Both Amir Peretz's surprise election as leader of the Labor Party last week, displacing the veteran Shimon Peres, and the general election it has precipitated, have come like a blast of fresh air to an Israeli political scene dominated both in the realm of the peace process and economy by a stultifying consensus. With Labor's quiescence in coalition it seemed that there was no alternative either to Ariel Sharon's unilateralism or Thatcherism.

Polls show that the election of the 53-year-old Mr Peretz, a popular trade union leader from a working class immigrant background, should give Labor a significant boost with the electorate, although not enough to oust Mr Sharon.

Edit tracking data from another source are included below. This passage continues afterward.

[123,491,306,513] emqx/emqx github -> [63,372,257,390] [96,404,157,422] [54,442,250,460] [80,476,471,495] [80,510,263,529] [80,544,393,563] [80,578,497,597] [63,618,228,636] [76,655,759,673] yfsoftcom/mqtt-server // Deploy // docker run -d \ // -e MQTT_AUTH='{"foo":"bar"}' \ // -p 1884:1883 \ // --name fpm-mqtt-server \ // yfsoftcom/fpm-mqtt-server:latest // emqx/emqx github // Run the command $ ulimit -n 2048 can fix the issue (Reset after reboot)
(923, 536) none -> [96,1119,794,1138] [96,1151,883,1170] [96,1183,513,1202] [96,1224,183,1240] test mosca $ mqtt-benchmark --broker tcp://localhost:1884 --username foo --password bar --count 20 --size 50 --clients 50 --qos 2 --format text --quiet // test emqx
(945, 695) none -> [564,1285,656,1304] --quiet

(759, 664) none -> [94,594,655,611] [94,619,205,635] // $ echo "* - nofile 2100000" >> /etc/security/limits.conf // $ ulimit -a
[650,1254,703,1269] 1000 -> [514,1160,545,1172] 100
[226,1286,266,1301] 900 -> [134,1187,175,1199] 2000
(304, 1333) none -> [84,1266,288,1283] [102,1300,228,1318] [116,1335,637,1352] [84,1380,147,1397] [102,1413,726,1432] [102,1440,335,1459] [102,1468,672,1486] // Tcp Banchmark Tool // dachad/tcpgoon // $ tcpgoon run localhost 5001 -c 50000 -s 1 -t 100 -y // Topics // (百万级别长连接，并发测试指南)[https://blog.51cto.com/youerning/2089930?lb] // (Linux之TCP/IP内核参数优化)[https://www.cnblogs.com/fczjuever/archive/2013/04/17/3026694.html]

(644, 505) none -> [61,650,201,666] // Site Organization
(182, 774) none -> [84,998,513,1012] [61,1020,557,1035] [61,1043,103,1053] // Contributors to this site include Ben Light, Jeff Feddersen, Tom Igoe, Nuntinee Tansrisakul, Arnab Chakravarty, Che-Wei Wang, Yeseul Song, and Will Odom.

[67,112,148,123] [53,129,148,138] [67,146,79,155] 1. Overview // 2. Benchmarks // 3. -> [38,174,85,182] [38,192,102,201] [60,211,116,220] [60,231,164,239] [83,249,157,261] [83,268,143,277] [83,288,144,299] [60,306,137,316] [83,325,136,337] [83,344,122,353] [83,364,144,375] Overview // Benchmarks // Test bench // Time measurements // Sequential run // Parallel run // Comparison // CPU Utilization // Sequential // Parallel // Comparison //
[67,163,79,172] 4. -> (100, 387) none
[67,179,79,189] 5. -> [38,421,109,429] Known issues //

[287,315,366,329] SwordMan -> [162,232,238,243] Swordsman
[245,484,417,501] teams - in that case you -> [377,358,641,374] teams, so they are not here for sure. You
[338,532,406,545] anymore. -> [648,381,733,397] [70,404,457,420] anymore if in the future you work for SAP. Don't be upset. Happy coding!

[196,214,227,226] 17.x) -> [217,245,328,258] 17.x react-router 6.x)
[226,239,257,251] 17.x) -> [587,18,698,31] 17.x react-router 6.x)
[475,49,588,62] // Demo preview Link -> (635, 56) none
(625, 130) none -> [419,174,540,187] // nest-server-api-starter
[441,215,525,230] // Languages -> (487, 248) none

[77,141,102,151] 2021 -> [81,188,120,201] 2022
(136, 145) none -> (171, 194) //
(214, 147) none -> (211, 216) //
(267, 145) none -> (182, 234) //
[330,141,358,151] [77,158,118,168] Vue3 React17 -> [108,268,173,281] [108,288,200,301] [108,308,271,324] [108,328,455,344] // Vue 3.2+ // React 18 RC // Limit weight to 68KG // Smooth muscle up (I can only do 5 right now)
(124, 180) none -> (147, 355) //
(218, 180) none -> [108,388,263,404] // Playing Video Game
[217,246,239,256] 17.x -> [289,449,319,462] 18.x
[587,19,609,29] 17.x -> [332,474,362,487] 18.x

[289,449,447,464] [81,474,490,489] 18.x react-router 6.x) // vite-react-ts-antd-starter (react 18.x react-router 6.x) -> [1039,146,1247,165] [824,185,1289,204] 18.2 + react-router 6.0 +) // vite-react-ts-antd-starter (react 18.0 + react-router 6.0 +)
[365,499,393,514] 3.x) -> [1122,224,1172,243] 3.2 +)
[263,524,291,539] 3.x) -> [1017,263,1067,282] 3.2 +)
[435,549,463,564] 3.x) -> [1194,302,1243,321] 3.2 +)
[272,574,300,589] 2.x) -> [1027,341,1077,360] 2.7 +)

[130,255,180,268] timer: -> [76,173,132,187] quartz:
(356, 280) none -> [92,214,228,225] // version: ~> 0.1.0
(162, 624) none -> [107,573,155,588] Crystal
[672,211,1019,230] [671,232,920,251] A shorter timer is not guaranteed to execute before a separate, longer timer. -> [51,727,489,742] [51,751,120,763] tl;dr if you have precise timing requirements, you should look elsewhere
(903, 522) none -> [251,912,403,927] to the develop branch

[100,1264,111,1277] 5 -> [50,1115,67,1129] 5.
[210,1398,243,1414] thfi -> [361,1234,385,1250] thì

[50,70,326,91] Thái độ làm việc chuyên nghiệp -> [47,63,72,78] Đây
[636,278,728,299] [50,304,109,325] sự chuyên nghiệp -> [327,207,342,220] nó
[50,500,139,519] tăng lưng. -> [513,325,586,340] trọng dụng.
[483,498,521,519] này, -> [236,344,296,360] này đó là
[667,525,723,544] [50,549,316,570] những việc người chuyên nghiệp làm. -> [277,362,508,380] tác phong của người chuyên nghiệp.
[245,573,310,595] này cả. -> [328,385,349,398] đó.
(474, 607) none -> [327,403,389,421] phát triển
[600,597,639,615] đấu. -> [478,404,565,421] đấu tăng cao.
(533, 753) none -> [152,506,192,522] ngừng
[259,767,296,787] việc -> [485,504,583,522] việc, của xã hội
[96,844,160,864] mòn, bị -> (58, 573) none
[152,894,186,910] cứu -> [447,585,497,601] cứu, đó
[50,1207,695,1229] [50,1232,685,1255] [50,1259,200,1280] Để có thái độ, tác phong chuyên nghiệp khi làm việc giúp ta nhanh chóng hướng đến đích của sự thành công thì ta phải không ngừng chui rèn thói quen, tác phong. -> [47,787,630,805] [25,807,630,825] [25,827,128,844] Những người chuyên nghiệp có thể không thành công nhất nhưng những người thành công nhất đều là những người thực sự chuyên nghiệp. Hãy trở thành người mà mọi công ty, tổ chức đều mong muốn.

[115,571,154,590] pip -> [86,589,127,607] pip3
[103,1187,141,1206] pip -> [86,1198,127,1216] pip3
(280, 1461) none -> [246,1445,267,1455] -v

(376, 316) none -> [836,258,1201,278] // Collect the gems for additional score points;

Mr Peretz has spoken of how corrosive Israel's continued occupation of the West Bank is to its own politics. "A moral road map is ending the occupation and signing a permanent agreement," he told a meeting at the weekend to commemorate Yitzhak Rabin, the former prime minister assassinated in 1995 for making peace with Yasser Arafat. And he has advocated a return to the "path of Oslo" - the path of dialogue with, and statehood for, the Palestinians eschewed by the Sharon coalition.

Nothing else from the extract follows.